DISCUSSION: In the FDM, the Herniated Triggerpoint is defined as an abnormal protrusion of tissue through a fascial plane. The associated body language is a pressing of fingers or thumb into the soft tissue (as in an attempt to reduce it). The associated verbal description is of a local dull ache, catching, pinching, or pressure. The physical findings include a palpable knot in the soft tissue, restricted range of motion in one or more planes, often with “stepping” through the range of motion. The mechanism of injury in this case appeared to be the compression forces applied during mammography, inducing the fascial herniation in the axilla. The treatment results were immediate, measurable, and objective. The patient’s symptoms were unrelated to her Fibromyalgia diagnosis.

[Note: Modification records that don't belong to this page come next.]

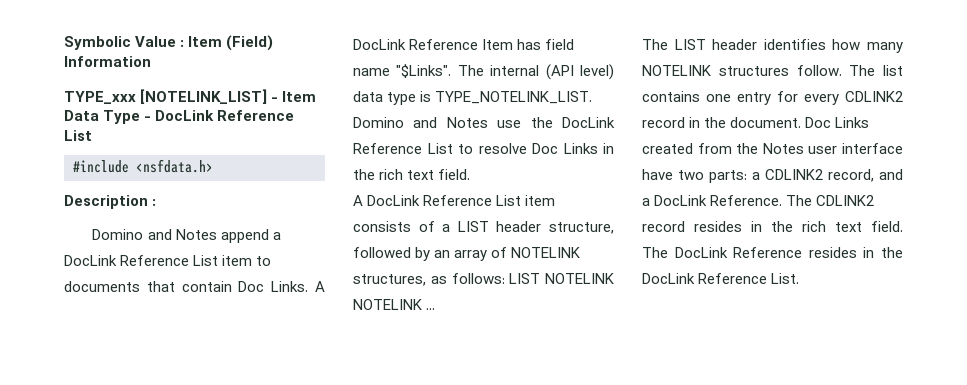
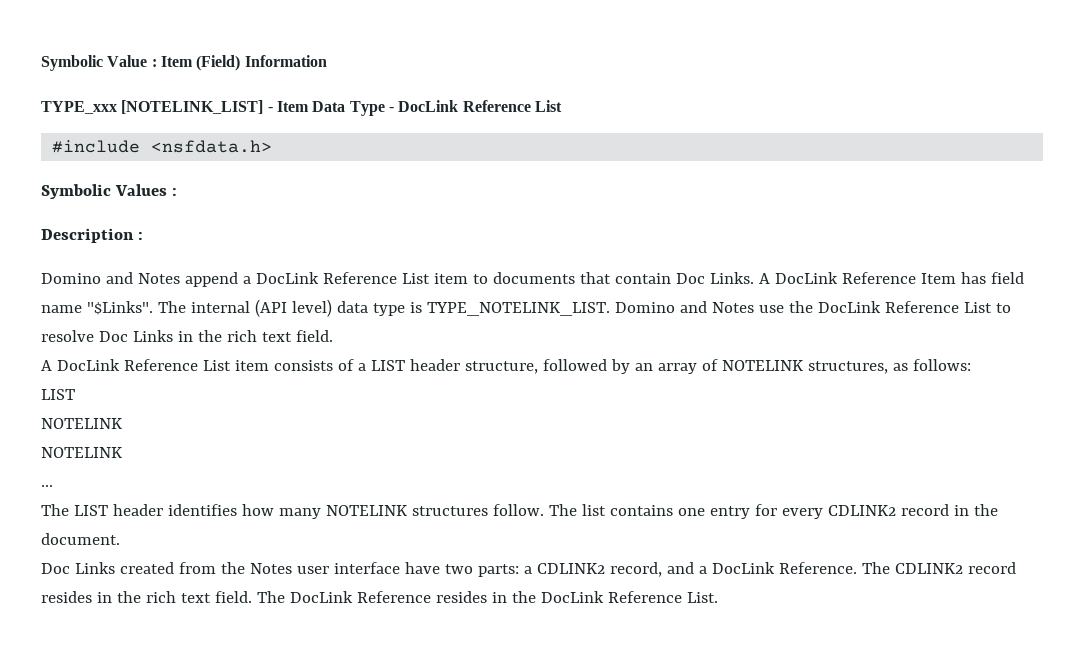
+ Symbolic Values :
- A DocLink Reference List item consists of a LIST header structure, followed by an array of NOTELINK structures, as follows: LIST NOTELINK NOTELINK ...
+ A DocLink Reference List item consists of a LIST header structure, followed by an array of NOTELINK structures, as follows:
+ LIST
+ NOTELINK
+ NOTELINK
+ ...
- The list contains one entry for every CDLINK2 record in the document. Doc Links created from the Notes user interface have two parts: a CDLINK2 record, and a DocLink Reference.
+ The list contains one entry for every CDLINK2 record in the document.
+ Doc Links created from the Notes user interface have two parts: a CDLINK2 record, and a DocLink Reference.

FUTURE CONSIDERATIONS: Despite 20 years of clinical application, the theory behind the Fascial Distortion Model requires additional research. Anatomically, the fascial layering system supports the model’s approach.
Ultrasound has been shown to be effective in visualizing fascia in vivo [2, 3]. Ultrasonagraphy and MRI scans may be useful to visualize the fascia before and after treatment, documenting fascial distortions postulated by clinical findings and treatment results in the FDM.